Start of Records provided
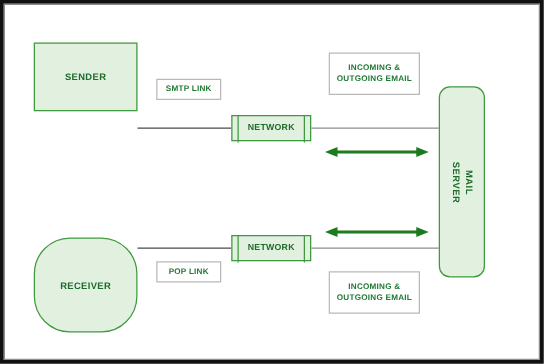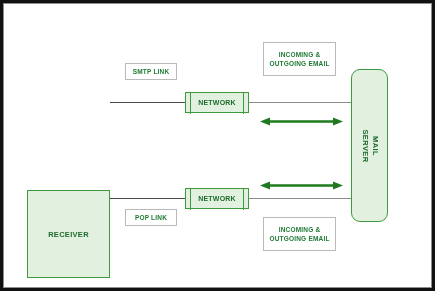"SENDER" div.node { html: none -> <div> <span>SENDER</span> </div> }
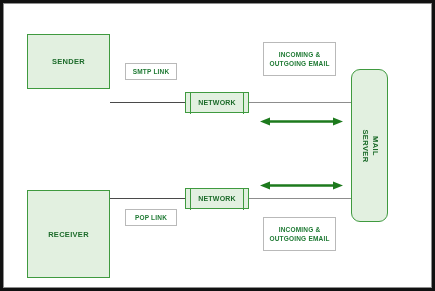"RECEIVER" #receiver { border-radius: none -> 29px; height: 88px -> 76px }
End of Records provided
Start of Records provided
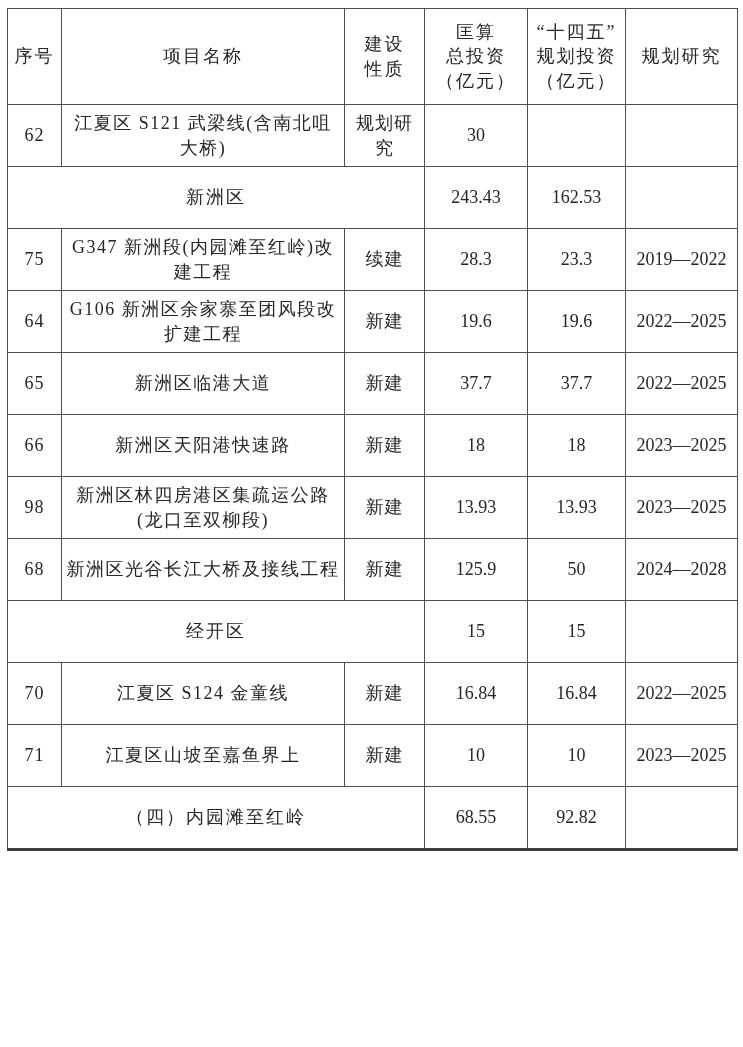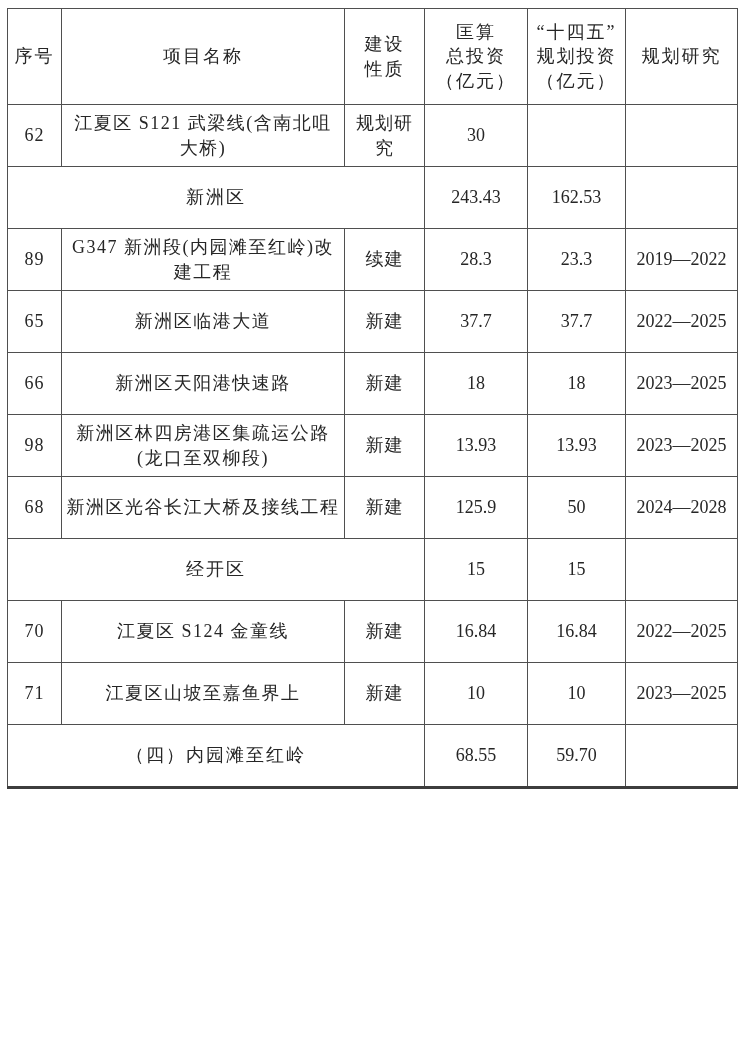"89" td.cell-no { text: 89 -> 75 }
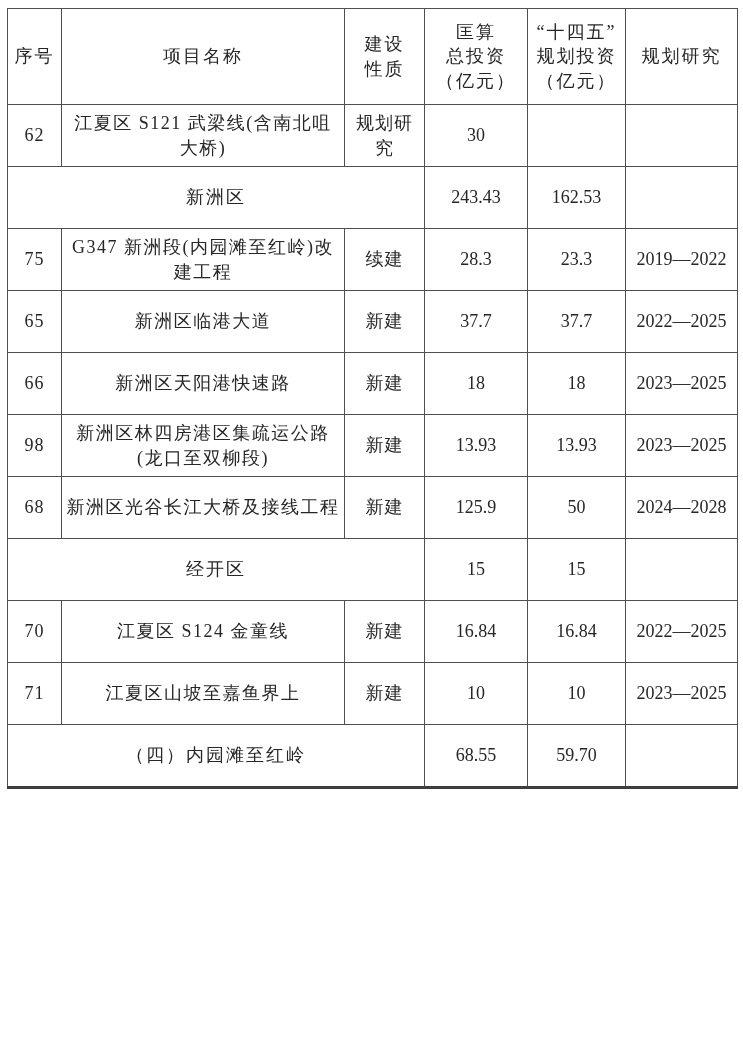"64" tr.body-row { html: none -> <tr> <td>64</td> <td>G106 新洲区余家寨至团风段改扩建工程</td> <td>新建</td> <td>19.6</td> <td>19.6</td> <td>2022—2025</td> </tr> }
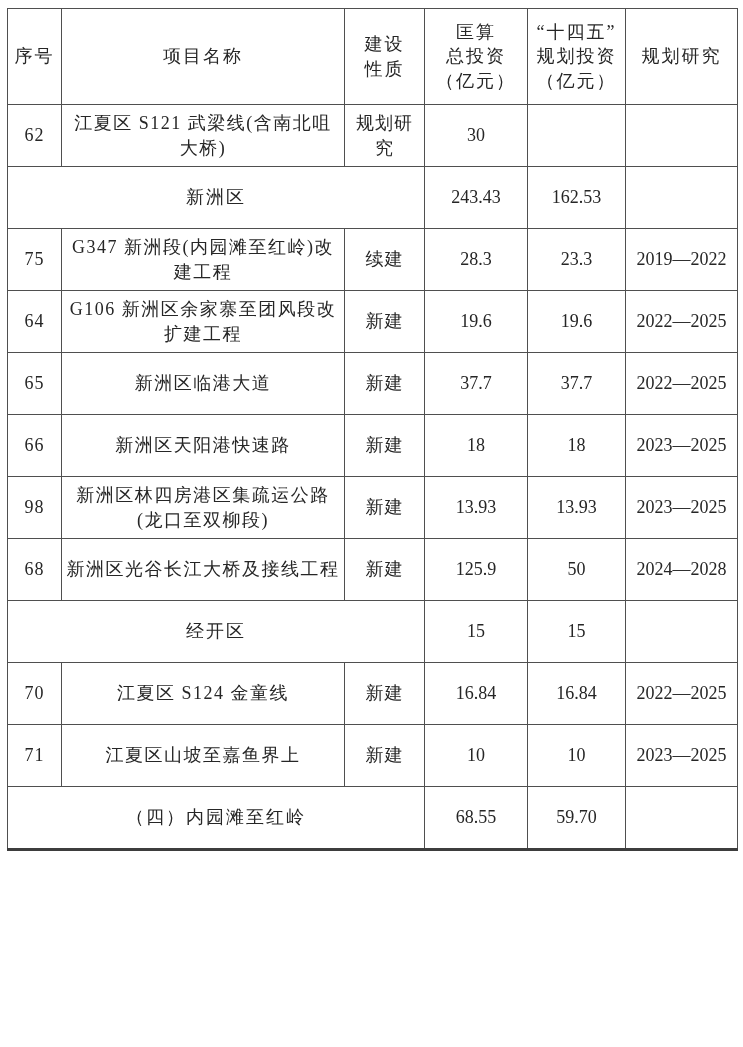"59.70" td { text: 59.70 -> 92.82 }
End of Records provided
Requirement:
Your copy should hold only the lines above from the one containing "none -> <div>" through the one containing "border-radius: none ->", exactly as written and free of pictures.

Result of this exercise:
"SENDER" div.node { html: none -> <div> <span>SENDER</span> </div> }
"RECEIVER" #receiver { border-radius: none -> 29px; height: 88px -> 76px }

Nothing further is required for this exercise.